Proteasomes exist in mammalian cells in multiple combinatorial variants due to the diverse regulatory particles and exchange of catalytic subunits. Here, using biotin carboxyl carrier domain of transcarboxylase from fused with different proteasome subunits of catalytic and regulatory particles, we report comprehensive characterization of highly homogenous one-step purified human constitutive and immune 20S and 26S/30S proteasomes. Hydrolysis of a multiple sclerosis (MS) autoantigen, myelin basic protein (MBP), by engineered human proteasomes with different catalytic phenotypes, revealed that peptides which may be directly loaded on the HLA class I molecules are produced mainly by immunoproteasomes.
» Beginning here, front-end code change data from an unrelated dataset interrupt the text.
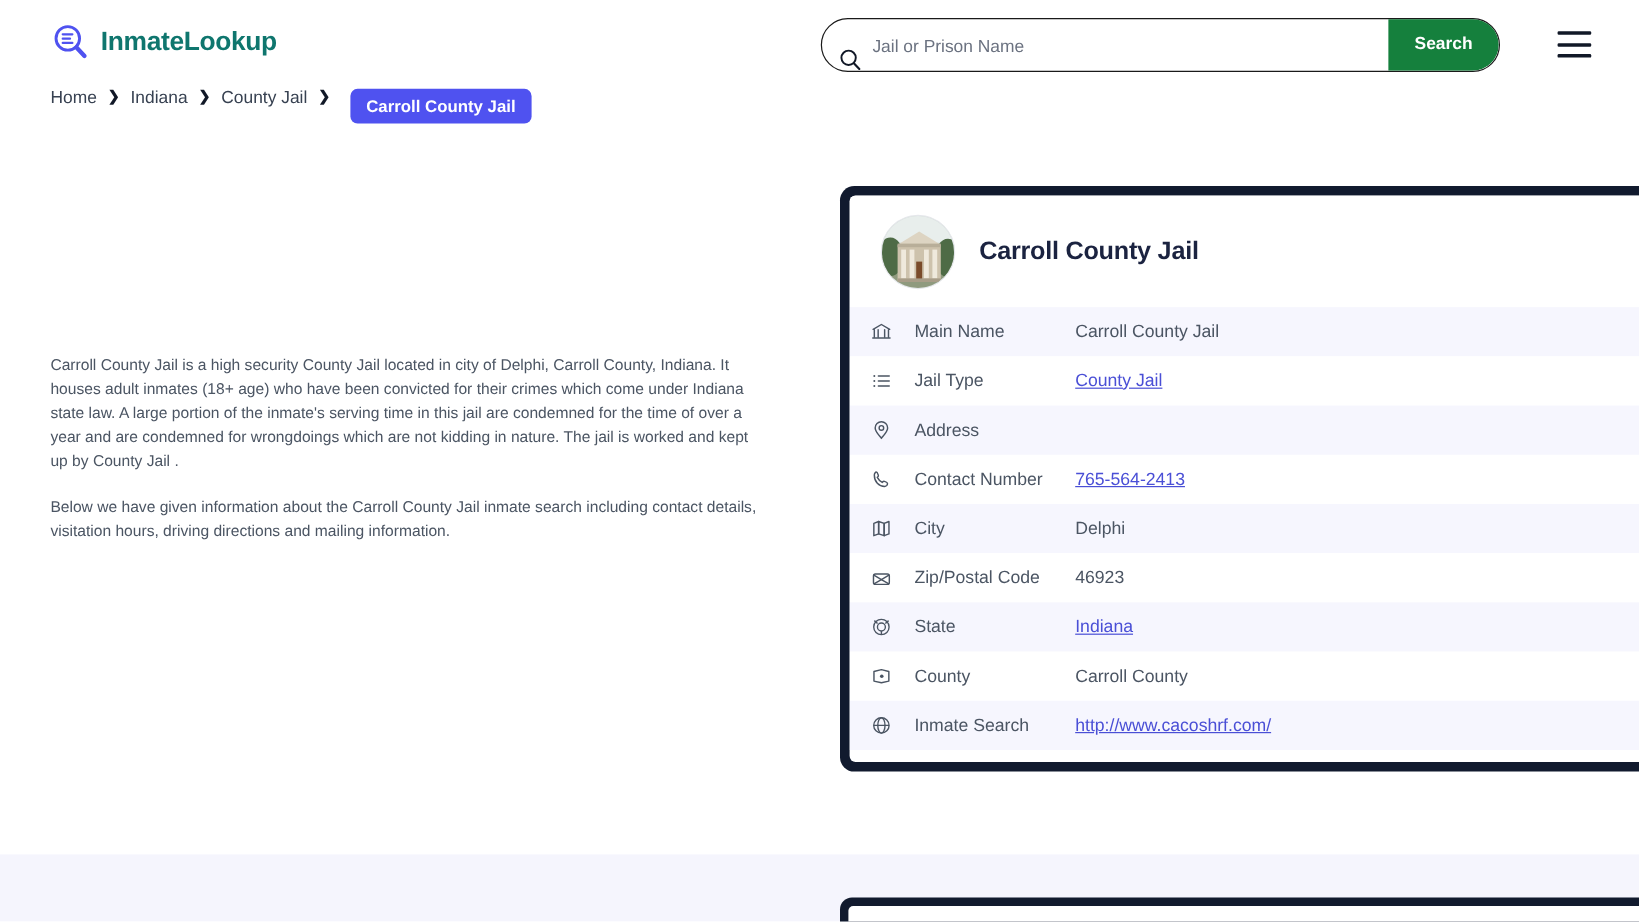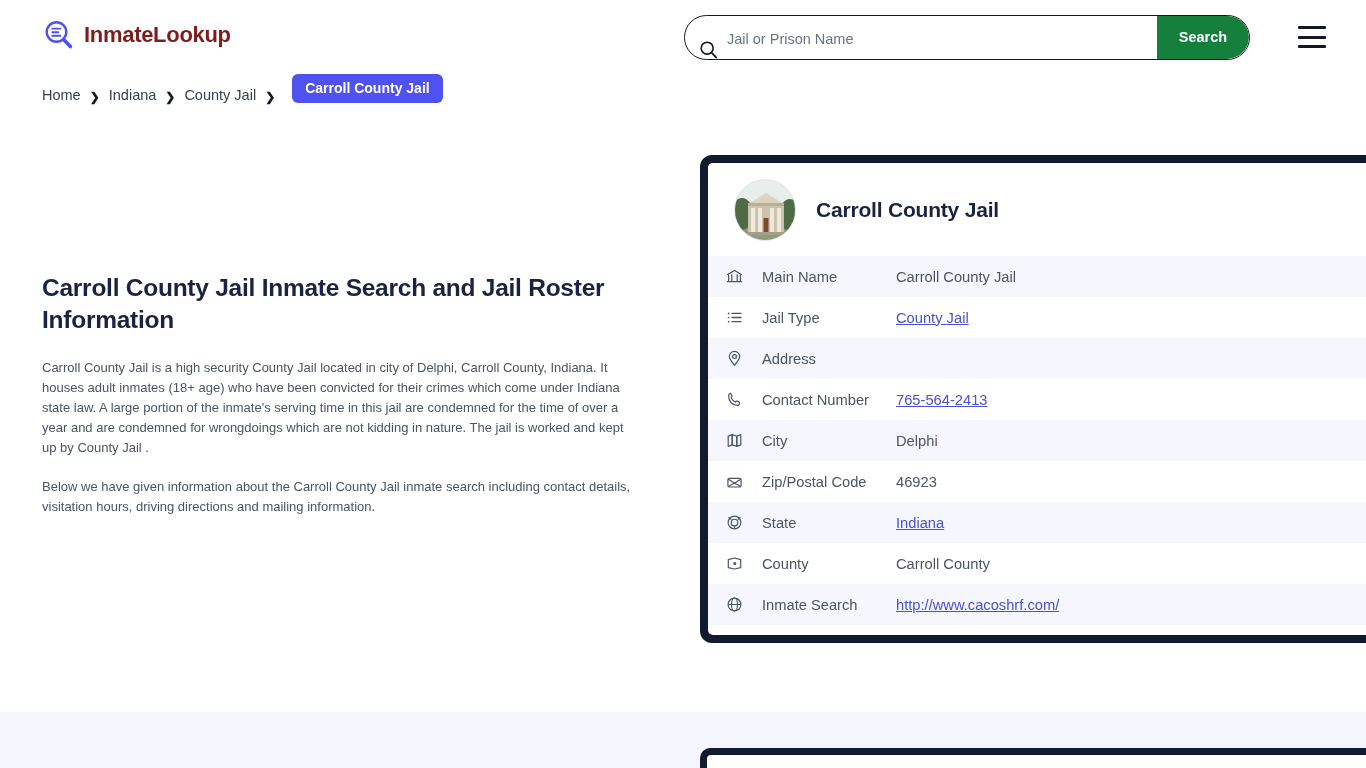"InmateLookup" .logo-text { color: #7f1d1d -> #0f766e }
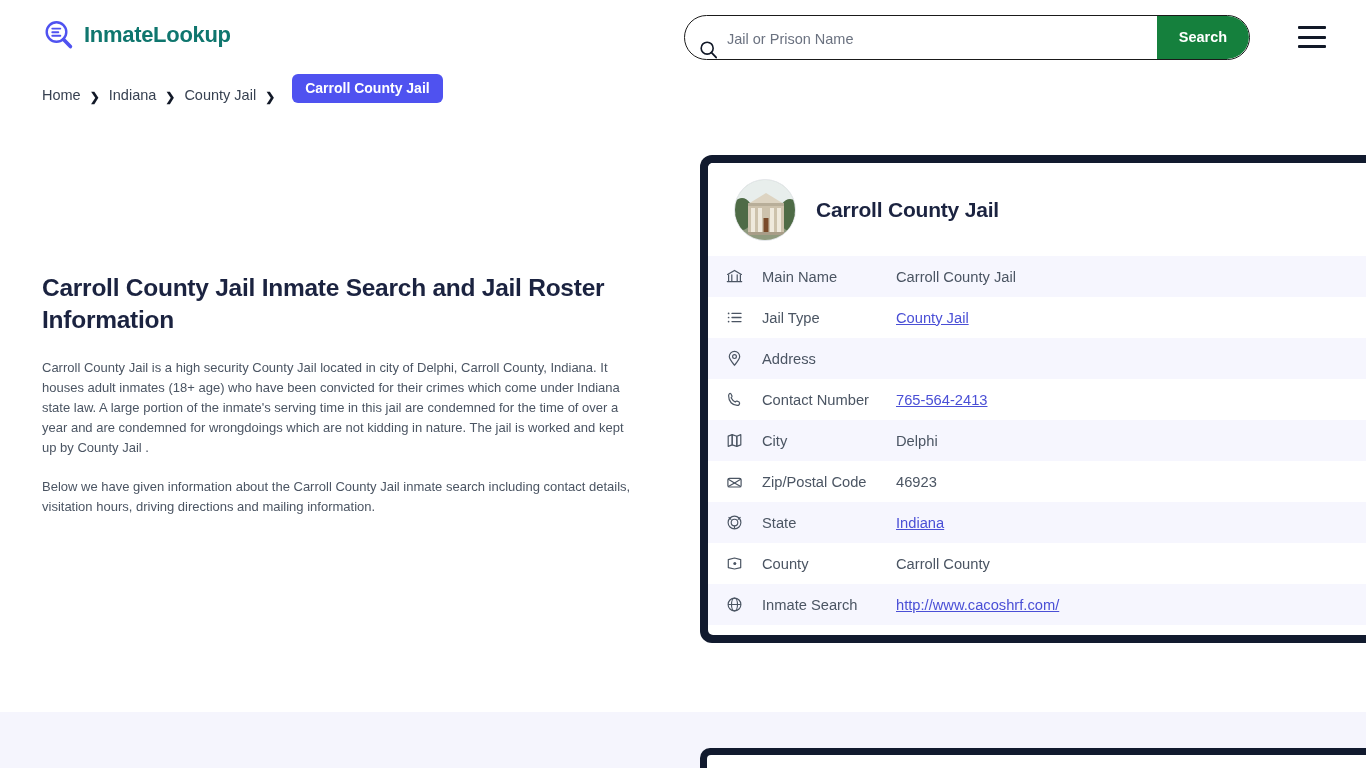"Home" .breadcrumb { align-items: flex-end -> flex-start }
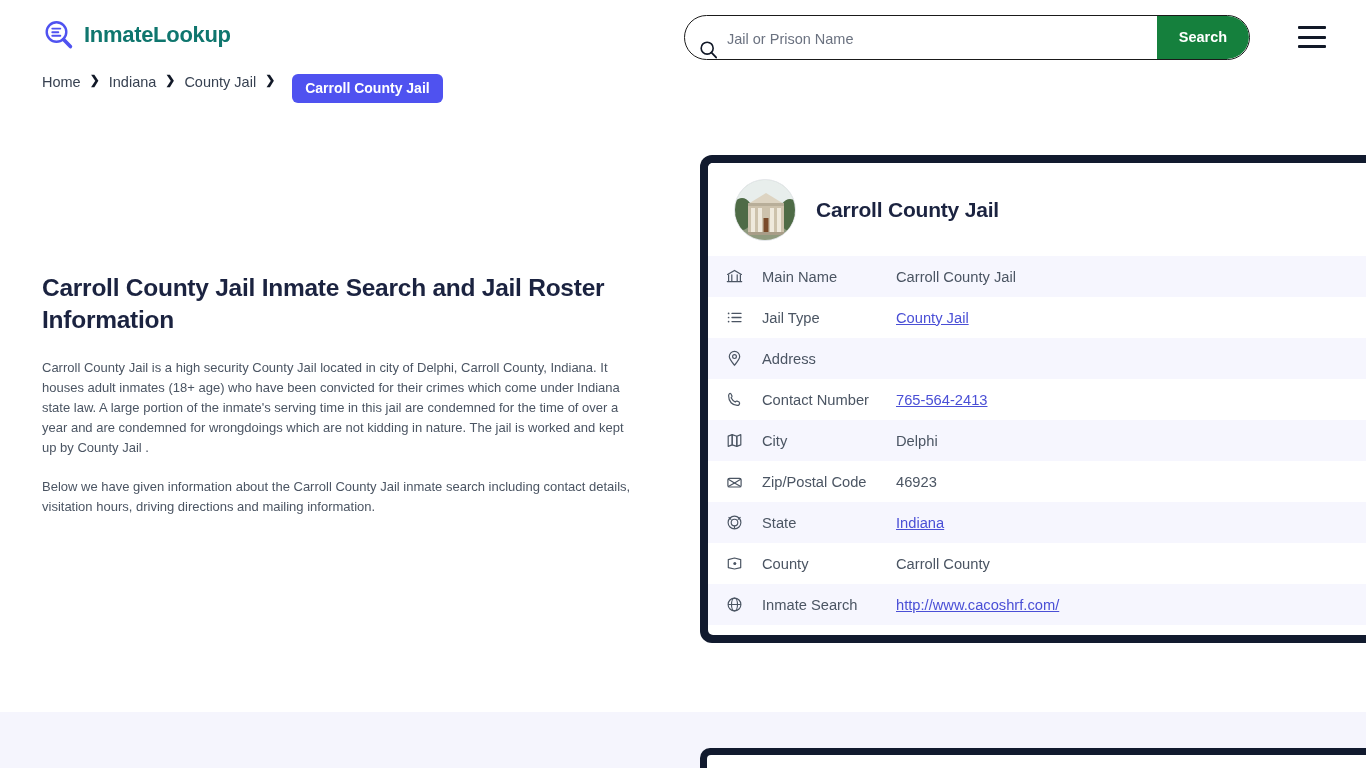"Carroll County Jail Inmate Search" h1.page-title { html: <h1>Carroll County Jail Inmate Search and Jail Roster Information</h1> -> none }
We detected at least five MBP immunodominant core regions, namely, LPRHRDTGIL, SLPQKSHGR, QDENPVVHFF, KGRGLSLSRF and GYGGRASDY. All peptides, except QDENPVVHFF, which originates from the encephalitogenic MBP part, were associated with HLA I alleles considered to increase MS risk. Prediction of the affinity of HLA class I to this peptide demonstrated that MS-protective HLA-A*44 and -B*35 molecules are high-affinity binders, whereas MS-associated HLA-A*23, -A*24, -A*26 and -B*51 molecules tend to have moderate to low affinity. The HLA-A*44 molecules may bind QDENPVVHFF and its deamidated form in several registers with unprecedently high affinity, probably linking its distinct protective phenotype with thymic depletion of the repertoire of autoreactive cytotoxic T cells or induction of CD8+ regulatory T cells, specific to the encephalitogenic MBP peptide.